America’s largest cities in 1850

The development of the West – meaning out to the Mississippi River, mostly – propels changes in the balance of population by 1850.

  1. New York (515,547) is without question the largest metropolis, boosted in part by commerce via the Erie Canal, transporting goods to and from the Great Lakes and Midwest.
  2. Baltimore (169,054) has leapt to second-place. The growing Baltimore & Ohio Railroad is a factor. The city takes advantage of being the closest Eastern Seaboard port to the Ohio Valley and its agricultural abundance.
  3. Boston (136,881). The textiles mills of New England have to be a factor in the city’s prosperity and position.
  4. Philadelphia (121,376). Its clout would be enhanced if its three suburbs in the Top 20 are tallied in, pushing it to second place.
  5. New Orleans (116,375). The nation’s center of gravity has shifted. Nearly as large is
  6. Cincinnati (115,435). Migrants from urban Germany make a difference.
  7. Brooklyn (96,838) is a thriving independent city just across the waters from booming Manhattan.
  8. St. Louis (77,860). Not just the gateway to the Far West, it’s also a center of urban German migrants.
  9. Spring Garden district, Pennsylvania (58,894). Adjacent to Philadelphia.
  10. Albany, New York (50,763) is active on the Erie Canal.

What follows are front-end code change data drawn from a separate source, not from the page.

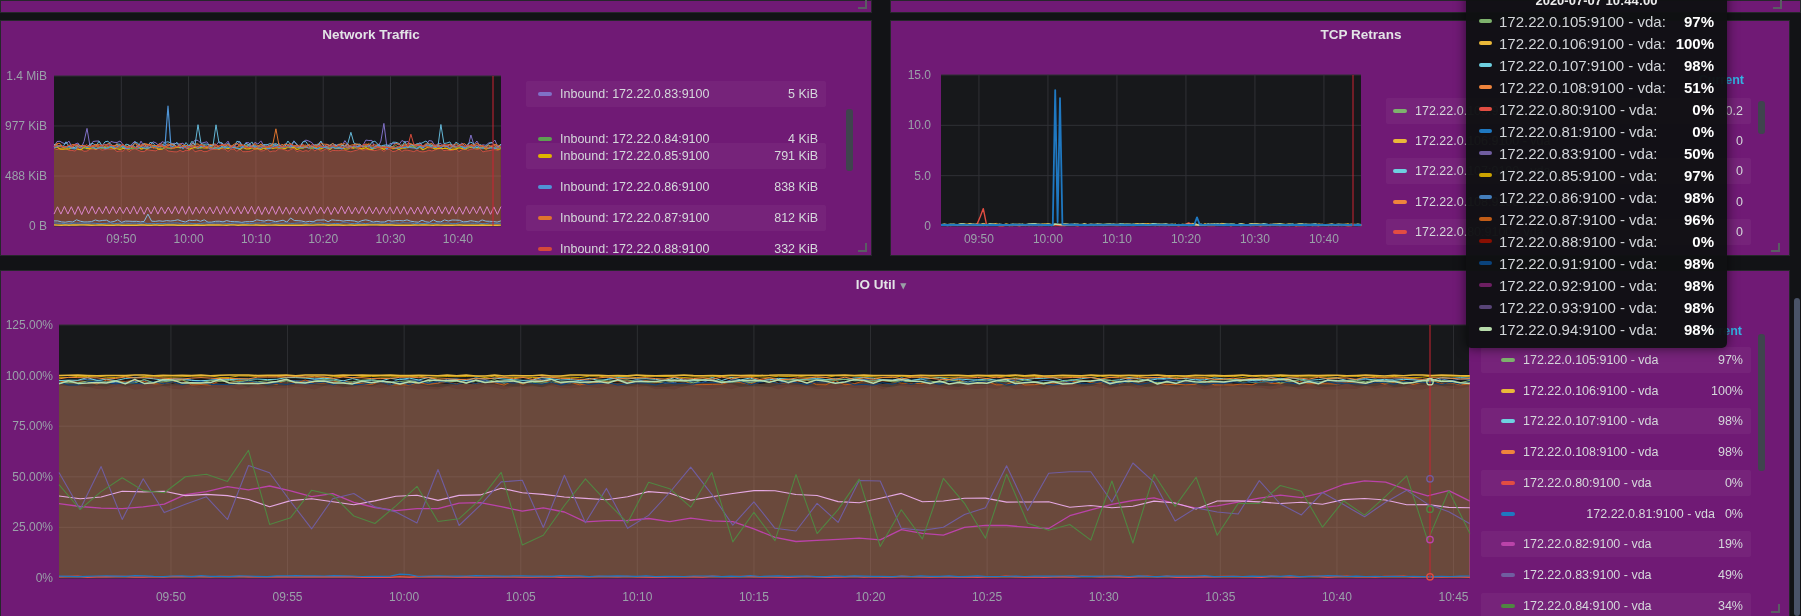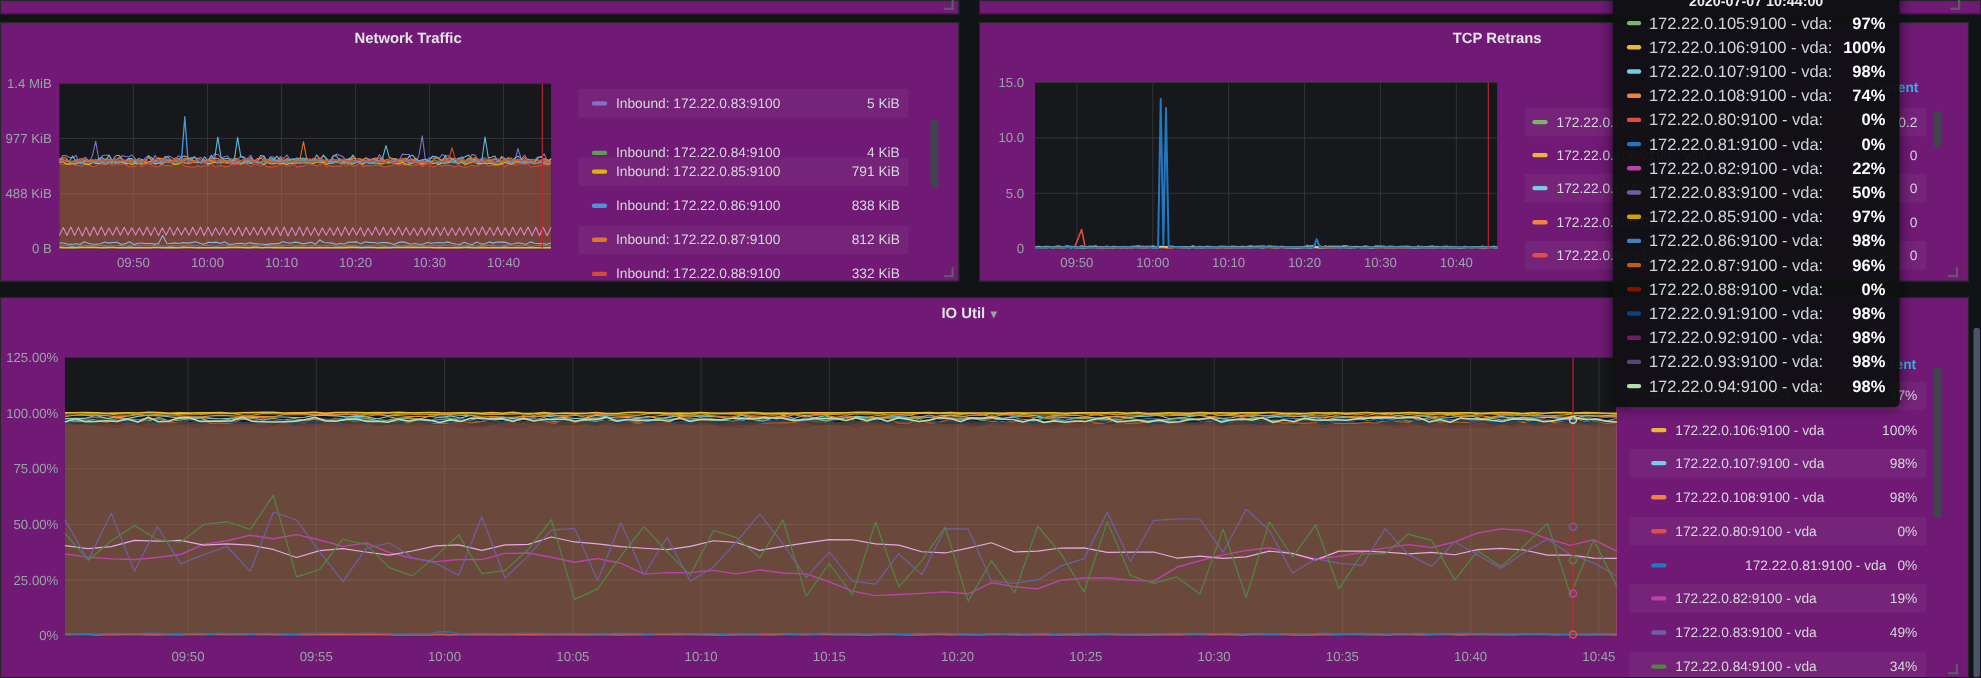--- a/index.html
+++ b/index.html
@@ -321,38 +321,33 @@
           <span class="tvalue">100%</span>
         </div>
         <div class="trow">
           <span class="lswatch" style="background: rgb(110, 208, 224);"></span>
           <span>172.22.0.107:9100 - vda:</span>
           <span class="tvalue">98%</span>
         </div>
         <div class="trow">
           <span class="lswatch" style="background: rgb(239, 132, 60);"></span>
           <span>172.22.0.108:9100 - vda:</span>
-          <span class="tvalue">74%</span>
+          <span class="tvalue">51%</span>
         </div>
         <div class="trow">
           <span class="lswatch" style="background: rgb(226, 77, 66);"></span>
           <span>172.22.0.80:9100 - vda:</span>
           <span class="tvalue">0%</span>
         </div>
         <div class="trow">
           <span class="lswatch" style="background: rgb(31, 120, 193);"></span>
           <span>172.22.0.81:9100 - vda:</span>
           <span class="tvalue">0%</span>
         </div>
         <div class="trow">
-          <span class="lswatch" style="background: rgb(186, 67, 169);"></span>
-          <span>172.22.0.82:9100 - vda:</span>
-          <span class="tvalue">22%</span>
-        </div>
-        <div class="trow">
           <span class="lswatch" style="background: rgb(112, 93, 160);"></span>
           <span>172.22.0.83:9100 - vda:</span>
           <span class="tvalue">50%</span>
         </div>
         <div class="trow">
           <span class="lswatch" style="background: rgb(204, 163, 0);"></span>
           <span>172.22.0.85:9100 - vda:</span>
           <span class="tvalue">97%</span>
         </div>
         <div class="trow">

The next ten are also illuminating: 11, Northern Liberties district, Pennsylvania (47,223); 12, Kensington district, Pennsylvania (46,774); 13, Pittsburgh (46,601); 14, Louisville/Jefferson County, Kentucky (43,194); 15, Charleston, South Carolina (42,985); 16, Buffalo (42,261); 17, Providence, Rhode Island (41,513); 18, Washington, District of Columbia (40,001); 19, Newark, New Jersey (38,894); and Southwark district, Pennsylvania (38,799).

Altogether, six of the 20 largest cities are west of the Appalachians. Three of those are on the Ohio River. And, in contrast, New England has just two.